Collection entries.
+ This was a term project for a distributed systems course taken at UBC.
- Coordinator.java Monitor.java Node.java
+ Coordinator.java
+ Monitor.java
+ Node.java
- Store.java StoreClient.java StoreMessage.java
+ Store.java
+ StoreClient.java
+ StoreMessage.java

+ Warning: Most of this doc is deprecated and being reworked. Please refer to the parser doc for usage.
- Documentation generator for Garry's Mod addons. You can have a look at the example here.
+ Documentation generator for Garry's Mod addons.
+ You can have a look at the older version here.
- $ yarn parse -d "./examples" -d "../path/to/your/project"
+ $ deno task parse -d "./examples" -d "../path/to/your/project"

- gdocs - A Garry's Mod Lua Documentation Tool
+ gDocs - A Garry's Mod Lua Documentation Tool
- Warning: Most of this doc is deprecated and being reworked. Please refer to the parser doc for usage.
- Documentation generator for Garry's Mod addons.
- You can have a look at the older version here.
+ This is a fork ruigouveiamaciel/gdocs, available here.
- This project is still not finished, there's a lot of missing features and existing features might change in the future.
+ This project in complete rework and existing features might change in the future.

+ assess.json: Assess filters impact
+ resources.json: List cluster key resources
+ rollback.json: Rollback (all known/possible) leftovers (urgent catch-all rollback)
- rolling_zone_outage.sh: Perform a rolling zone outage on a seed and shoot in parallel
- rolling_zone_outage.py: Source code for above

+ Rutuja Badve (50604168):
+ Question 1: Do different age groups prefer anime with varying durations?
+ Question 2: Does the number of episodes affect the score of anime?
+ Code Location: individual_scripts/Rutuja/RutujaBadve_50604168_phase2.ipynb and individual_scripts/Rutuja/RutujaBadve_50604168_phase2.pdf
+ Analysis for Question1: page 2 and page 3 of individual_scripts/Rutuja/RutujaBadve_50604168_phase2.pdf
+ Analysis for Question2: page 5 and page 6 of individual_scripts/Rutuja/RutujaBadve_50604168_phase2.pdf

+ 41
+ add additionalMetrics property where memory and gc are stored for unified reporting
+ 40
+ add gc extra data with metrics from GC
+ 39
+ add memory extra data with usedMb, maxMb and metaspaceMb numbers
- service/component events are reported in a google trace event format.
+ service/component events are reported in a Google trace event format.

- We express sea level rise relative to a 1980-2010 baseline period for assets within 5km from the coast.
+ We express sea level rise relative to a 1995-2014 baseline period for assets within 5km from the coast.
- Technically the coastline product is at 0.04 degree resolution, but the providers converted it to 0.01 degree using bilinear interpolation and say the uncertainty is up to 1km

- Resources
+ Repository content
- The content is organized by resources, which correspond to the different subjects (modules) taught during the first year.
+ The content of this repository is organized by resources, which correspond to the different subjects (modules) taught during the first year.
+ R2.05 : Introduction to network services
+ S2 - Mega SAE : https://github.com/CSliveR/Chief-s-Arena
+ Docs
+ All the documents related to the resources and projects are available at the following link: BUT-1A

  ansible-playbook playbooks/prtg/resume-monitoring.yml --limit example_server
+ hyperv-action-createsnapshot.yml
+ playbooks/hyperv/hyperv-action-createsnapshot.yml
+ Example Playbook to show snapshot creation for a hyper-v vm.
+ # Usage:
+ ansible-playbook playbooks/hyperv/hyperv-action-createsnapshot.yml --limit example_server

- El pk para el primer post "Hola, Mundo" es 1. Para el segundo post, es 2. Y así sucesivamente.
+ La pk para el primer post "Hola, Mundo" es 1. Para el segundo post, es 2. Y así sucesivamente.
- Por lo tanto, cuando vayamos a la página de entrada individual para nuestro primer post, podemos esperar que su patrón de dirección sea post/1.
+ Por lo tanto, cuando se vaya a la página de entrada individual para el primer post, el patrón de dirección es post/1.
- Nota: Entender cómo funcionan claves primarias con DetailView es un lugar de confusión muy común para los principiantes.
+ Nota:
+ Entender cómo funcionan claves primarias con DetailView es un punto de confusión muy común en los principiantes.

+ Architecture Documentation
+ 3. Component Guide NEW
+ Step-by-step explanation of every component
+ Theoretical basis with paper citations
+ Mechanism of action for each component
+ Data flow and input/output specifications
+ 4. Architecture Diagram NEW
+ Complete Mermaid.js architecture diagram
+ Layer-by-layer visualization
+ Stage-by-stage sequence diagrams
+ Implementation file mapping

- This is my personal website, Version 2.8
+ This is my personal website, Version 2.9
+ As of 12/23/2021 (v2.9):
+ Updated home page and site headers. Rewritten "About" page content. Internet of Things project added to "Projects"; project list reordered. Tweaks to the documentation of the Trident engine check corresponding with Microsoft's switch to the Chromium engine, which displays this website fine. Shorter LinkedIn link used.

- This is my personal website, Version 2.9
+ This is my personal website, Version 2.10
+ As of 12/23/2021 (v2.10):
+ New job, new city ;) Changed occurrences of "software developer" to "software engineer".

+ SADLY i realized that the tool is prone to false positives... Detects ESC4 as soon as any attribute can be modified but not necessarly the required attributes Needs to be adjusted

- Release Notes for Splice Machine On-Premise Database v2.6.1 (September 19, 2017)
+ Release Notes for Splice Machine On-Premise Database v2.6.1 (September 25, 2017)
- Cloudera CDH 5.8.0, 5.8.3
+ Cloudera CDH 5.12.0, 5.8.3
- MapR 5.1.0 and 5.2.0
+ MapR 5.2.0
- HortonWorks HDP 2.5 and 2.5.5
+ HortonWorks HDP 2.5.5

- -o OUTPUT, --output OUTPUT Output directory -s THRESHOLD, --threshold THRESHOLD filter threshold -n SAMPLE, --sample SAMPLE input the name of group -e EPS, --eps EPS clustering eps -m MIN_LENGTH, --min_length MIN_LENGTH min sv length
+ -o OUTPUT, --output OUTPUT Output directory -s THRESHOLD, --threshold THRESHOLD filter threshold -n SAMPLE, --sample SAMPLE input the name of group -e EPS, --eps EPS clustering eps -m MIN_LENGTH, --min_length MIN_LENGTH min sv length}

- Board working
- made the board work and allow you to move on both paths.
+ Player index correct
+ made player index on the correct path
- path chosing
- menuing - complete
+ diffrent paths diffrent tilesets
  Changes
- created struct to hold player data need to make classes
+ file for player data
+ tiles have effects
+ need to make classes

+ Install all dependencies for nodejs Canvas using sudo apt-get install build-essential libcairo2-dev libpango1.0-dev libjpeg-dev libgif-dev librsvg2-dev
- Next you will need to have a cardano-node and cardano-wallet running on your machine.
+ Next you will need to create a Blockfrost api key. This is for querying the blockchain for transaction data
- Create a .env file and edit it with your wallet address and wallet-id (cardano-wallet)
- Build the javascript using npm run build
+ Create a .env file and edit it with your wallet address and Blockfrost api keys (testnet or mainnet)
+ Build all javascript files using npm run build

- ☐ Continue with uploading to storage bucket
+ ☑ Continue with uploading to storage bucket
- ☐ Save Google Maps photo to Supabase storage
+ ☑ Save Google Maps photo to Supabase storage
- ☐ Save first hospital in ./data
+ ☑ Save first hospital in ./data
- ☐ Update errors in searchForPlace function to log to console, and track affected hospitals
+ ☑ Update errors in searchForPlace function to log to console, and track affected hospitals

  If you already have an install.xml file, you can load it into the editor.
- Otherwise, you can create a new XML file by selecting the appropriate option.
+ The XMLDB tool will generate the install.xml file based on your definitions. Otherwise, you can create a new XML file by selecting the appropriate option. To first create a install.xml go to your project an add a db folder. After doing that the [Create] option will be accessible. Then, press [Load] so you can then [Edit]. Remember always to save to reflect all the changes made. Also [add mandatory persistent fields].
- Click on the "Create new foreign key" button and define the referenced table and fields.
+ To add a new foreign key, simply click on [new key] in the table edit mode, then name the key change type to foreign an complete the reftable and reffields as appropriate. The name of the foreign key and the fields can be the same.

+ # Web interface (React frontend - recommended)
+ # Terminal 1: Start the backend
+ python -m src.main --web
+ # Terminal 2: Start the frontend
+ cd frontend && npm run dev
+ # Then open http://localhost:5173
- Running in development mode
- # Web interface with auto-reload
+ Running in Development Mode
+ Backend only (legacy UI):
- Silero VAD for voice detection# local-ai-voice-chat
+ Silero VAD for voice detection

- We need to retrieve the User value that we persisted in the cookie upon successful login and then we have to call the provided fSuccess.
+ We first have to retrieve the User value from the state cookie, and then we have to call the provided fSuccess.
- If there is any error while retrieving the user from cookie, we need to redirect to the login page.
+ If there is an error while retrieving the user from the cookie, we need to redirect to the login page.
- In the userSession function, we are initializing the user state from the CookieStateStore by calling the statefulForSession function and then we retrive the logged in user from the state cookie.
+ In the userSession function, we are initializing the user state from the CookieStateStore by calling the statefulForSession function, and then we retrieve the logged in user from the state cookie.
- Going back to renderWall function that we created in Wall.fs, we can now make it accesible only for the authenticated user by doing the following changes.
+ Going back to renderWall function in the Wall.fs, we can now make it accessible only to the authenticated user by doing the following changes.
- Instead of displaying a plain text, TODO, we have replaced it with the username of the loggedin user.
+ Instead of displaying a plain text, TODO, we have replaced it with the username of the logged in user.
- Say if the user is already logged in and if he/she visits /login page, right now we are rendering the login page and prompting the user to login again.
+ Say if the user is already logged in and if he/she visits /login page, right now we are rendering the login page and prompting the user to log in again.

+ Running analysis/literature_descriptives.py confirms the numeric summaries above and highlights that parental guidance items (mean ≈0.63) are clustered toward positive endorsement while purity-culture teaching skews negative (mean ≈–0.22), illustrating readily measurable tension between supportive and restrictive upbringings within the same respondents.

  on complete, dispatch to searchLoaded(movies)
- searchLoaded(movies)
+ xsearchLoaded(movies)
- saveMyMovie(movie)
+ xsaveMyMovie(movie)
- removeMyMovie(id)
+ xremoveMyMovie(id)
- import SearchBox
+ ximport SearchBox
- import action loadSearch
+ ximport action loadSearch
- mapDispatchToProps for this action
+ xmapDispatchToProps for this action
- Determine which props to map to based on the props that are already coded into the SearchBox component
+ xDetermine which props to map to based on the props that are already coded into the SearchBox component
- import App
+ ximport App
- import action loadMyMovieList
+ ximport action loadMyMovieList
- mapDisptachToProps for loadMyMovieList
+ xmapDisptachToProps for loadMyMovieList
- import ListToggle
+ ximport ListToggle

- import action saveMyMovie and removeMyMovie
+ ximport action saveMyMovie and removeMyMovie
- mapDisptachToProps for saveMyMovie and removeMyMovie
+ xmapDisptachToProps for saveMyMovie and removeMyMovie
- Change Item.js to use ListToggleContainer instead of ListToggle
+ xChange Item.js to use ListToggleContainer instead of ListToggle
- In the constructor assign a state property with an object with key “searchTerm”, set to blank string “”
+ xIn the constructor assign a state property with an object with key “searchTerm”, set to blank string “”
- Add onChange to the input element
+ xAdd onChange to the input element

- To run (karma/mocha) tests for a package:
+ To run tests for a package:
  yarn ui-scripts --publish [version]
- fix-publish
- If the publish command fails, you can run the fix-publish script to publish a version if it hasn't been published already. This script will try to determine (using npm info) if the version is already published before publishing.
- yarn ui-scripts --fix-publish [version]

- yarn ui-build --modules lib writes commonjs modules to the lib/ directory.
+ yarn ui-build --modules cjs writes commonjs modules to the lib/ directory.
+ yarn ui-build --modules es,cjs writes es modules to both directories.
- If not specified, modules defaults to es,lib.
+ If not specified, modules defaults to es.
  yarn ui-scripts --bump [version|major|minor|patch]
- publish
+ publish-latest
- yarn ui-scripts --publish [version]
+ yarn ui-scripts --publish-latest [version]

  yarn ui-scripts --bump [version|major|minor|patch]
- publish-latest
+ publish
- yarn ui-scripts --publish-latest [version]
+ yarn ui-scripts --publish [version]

Task prompt.
If a line in the records above contains the word "TODO", count it, then give the total and nothing else.

Output.
2